◆ Work request
Beneath this line sits some data. Return only its lines from the one holding "-186,7 +186,7 @@" through the one holding "font-size: 22px;", inclusive, exactly, with the images removed.

(Records provided begins)

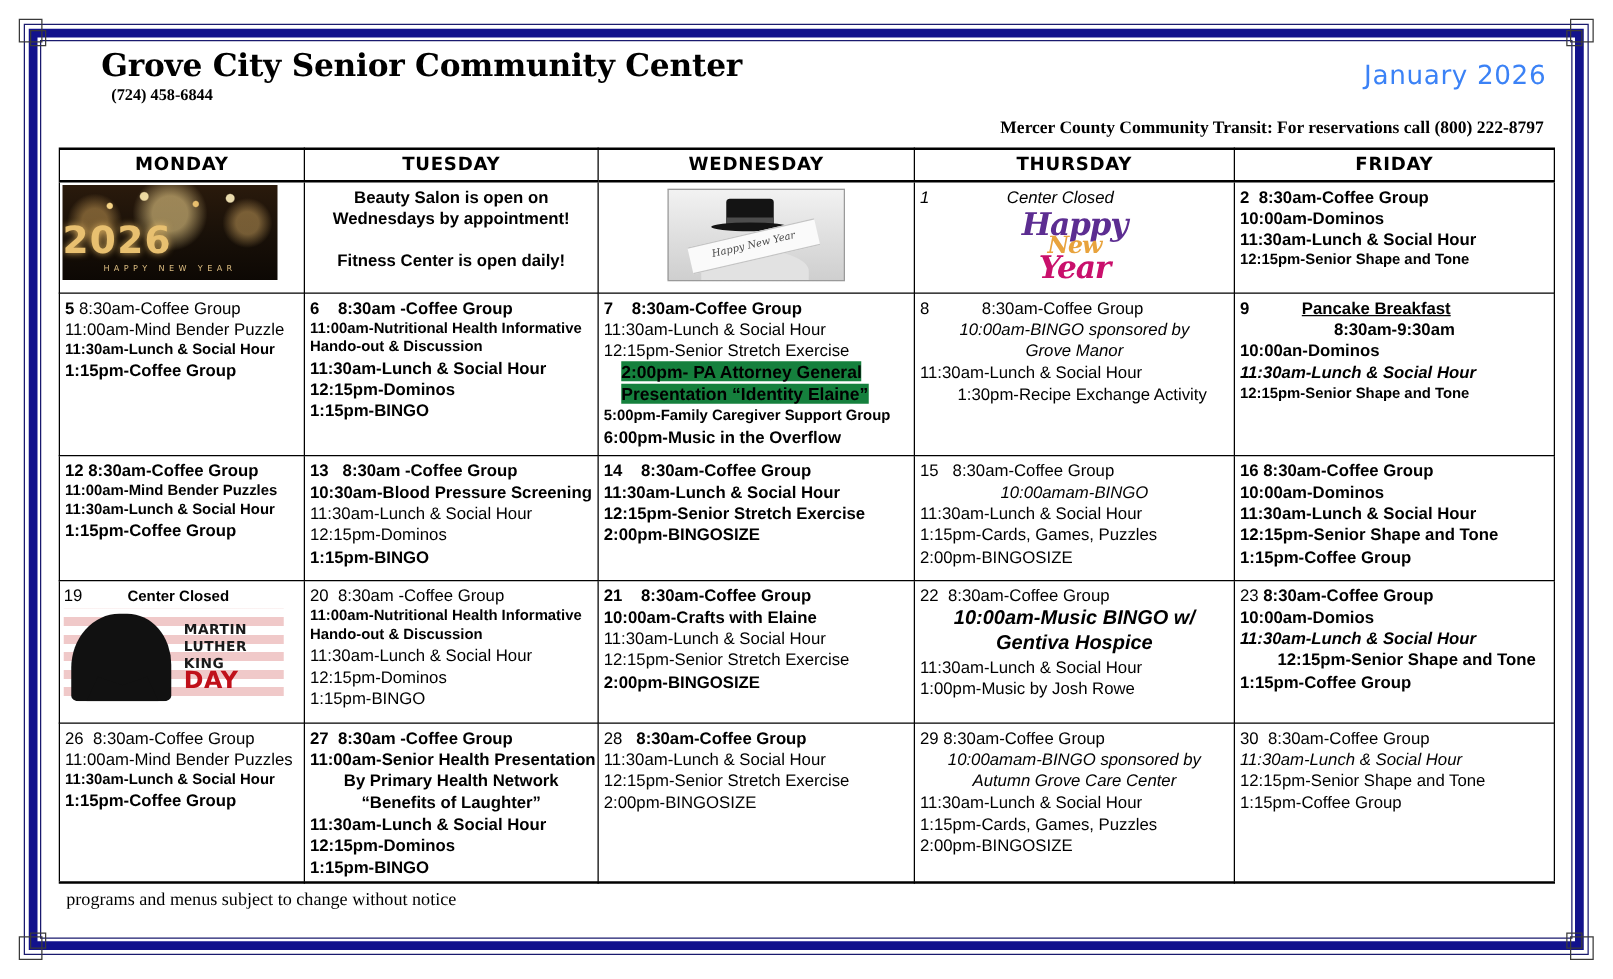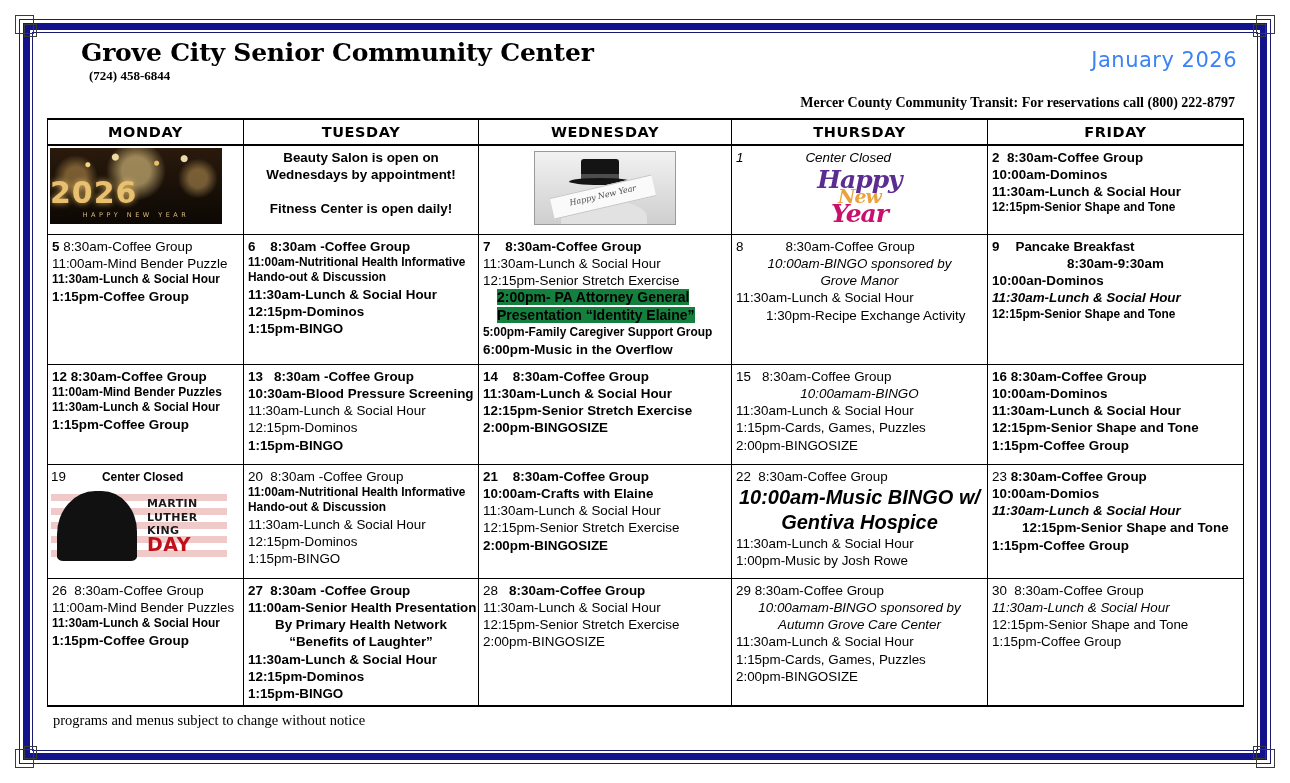--- a/index.html
+++ b/index.html
@@ -498,7 +498,7 @@
             <span class="ln indent2">1:30pm-Recipe Exchange Activity</span>
           </td>
           <td>
-            <span class="ln b"><span class="daynum b">9</span><span style="margin-left:16px;">Pancake Breakfast</span></span>
+            <span class="ln b"><span class="daynum b">9</span><span style="margin-left:42px;text-decoration:underline;">Pancake Breakfast</span></span>
             <span class="ln ctr b">8:30am-9:30am</span>
             <span class="ln b">10:00an-Dominos</span>
             <span class="ln bi">11:30am-Lunch &amp; Social Hour</span>

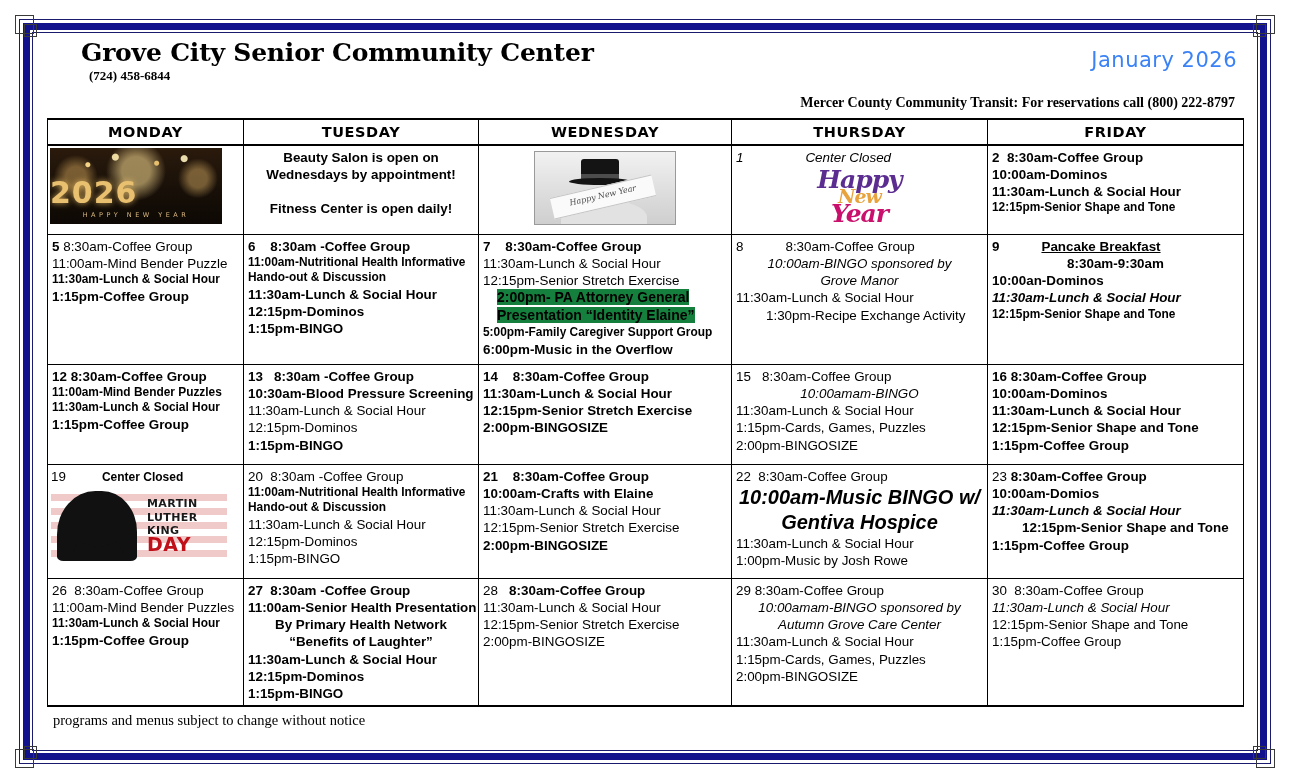--- a/index.html
+++ b/index.html
@@ -186,7 +186,7 @@
     font-size: 14px;
   }
   .big-ital {
-    font-size: 20px;
+    font-size: 16px;
     font-weight: bold;
     font-style: italic;
     text-align: center;

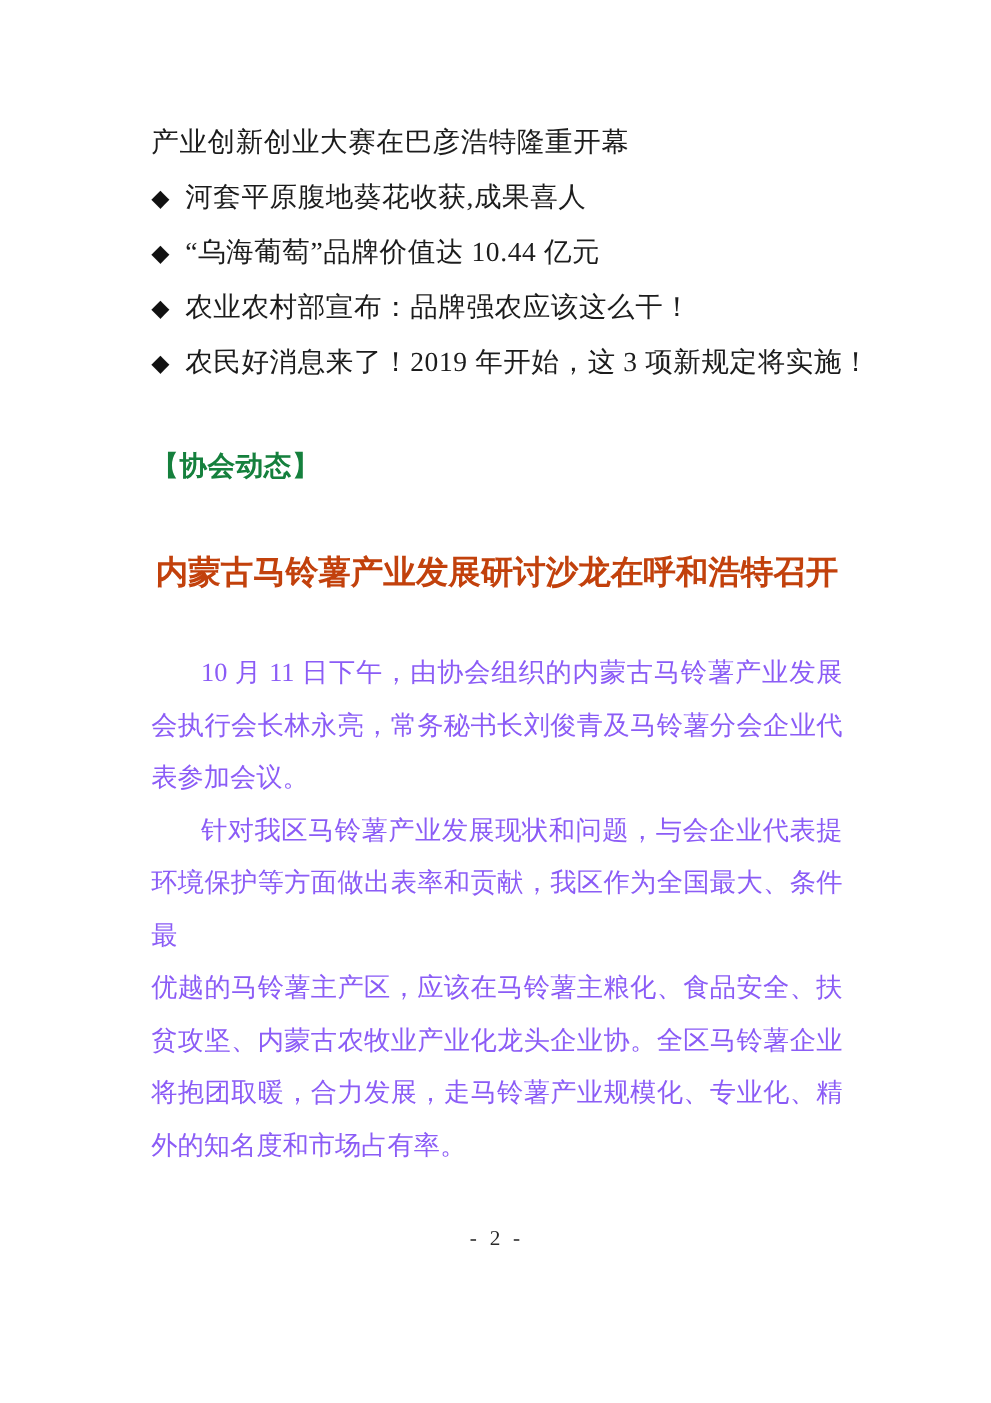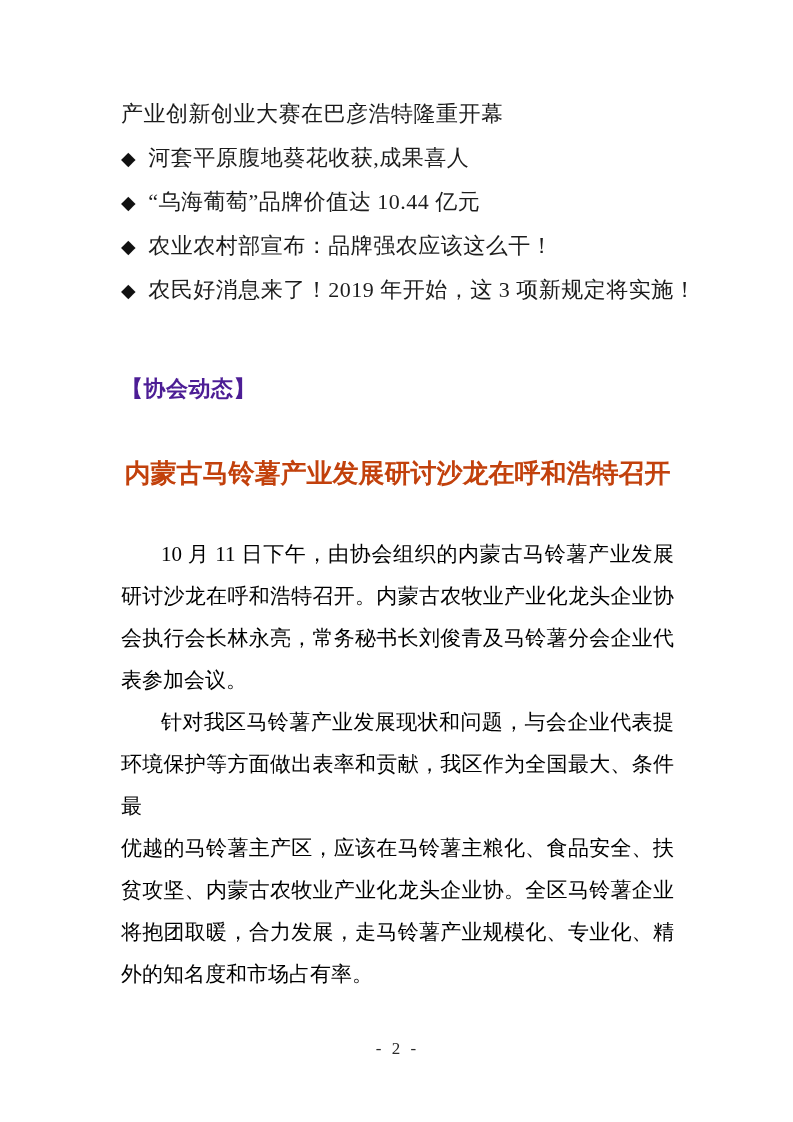--- a/index.html
+++ b/index.html
@@ -41,13 +41,13 @@
 
   
   .section-header {
-    margin-top: 64px;
+    margin-top: 48px;
     font-family: "Liberation Sans", "DejaVu Sans", sans-serif;
     font-weight: bold;
     font-size: 22px;
     line-height: 26px;
     letter-spacing: 0.5px;
-    color: #4c1d95;
+    color: #15803d;
   }
 
   

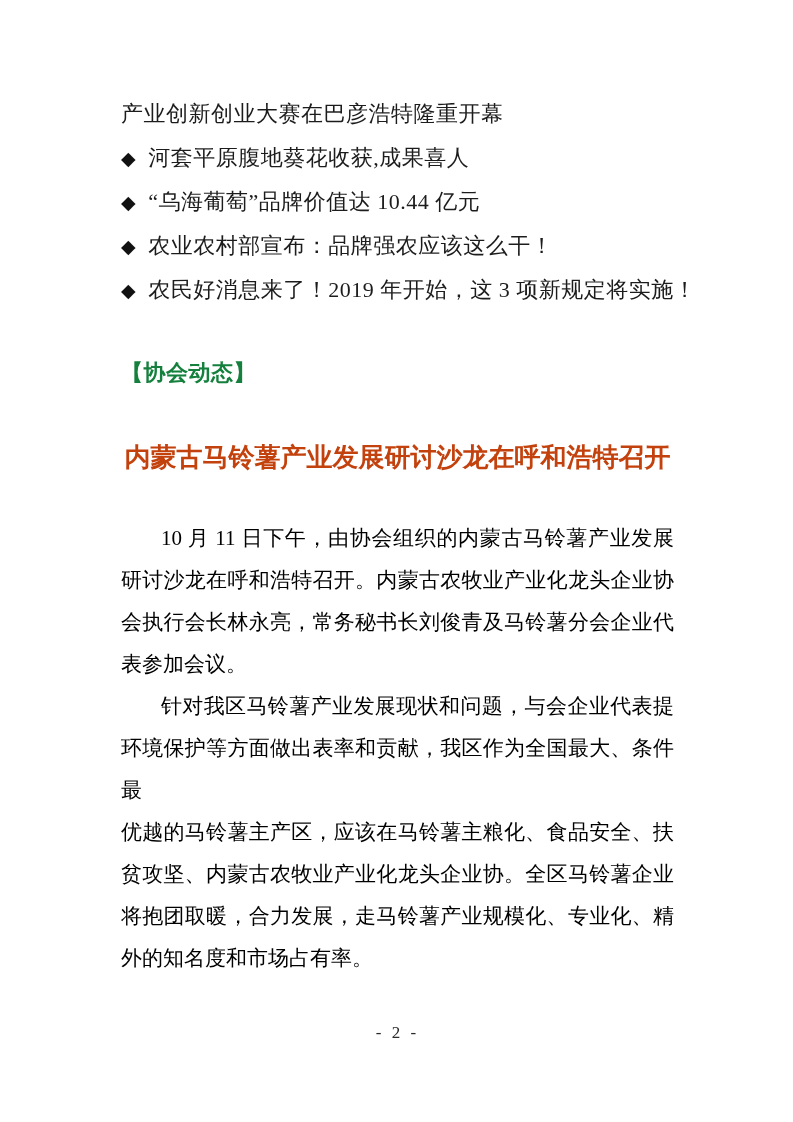--- a/index.html
+++ b/index.html
@@ -67,7 +67,7 @@
     margin-top: 42px;
     font-size: 21px;
     line-height: 42px;
-    color: #000000;
+    color: #8b5cf6;
   }
   .article-body .pline {
     min-height: 42px;

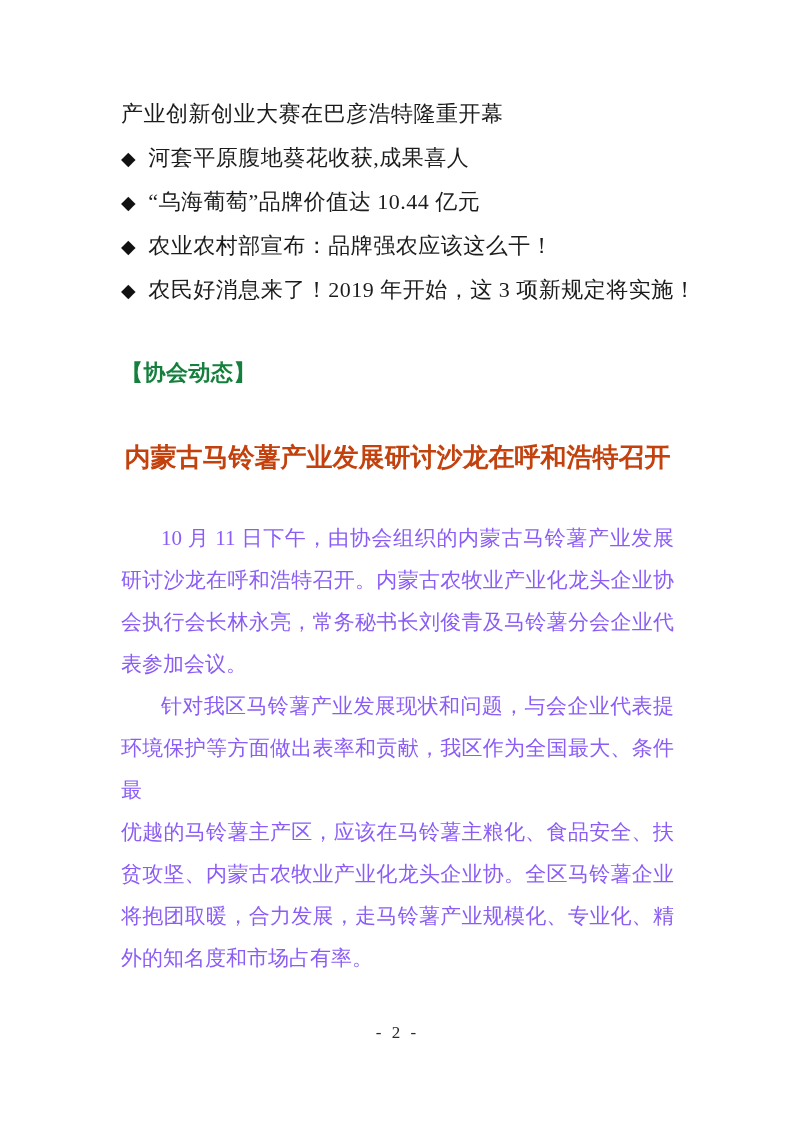--- a/index.html
+++ b/index.html
@@ -123,7 +123,6 @@
 
     <div class="article-body">
       <div class="pline just indent">10 月 11 日下午，由协会组织的内蒙古马铃薯产业发展</div>
-      <div class="pline just">研讨沙龙在呼和浩特召开。内蒙古农牧业产业化龙头企业协</div>
       <div class="pline just">会执行会长林永亮，常务秘书长刘俊青及马铃薯分会企业代</div>
       <div class="pline">表参加会议。</div>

(Records provided ends)

◆ Your solution
@@ -186,7 +186,7 @@
     font-size: 14px;
   }
   .big-ital {
-    font-size: 20px;
+    font-size: 16px;
     font-weight: bold;
     font-style: italic;
     text-align: center;

--- a/index.html
+++ b/index.html
@@ -41,13 +41,13 @@
 
   
   .section-header {
-    margin-top: 64px;
+    margin-top: 48px;
     font-family: "Liberation Sans", "DejaVu Sans", sans-serif;
     font-weight: bold;
     font-size: 22px;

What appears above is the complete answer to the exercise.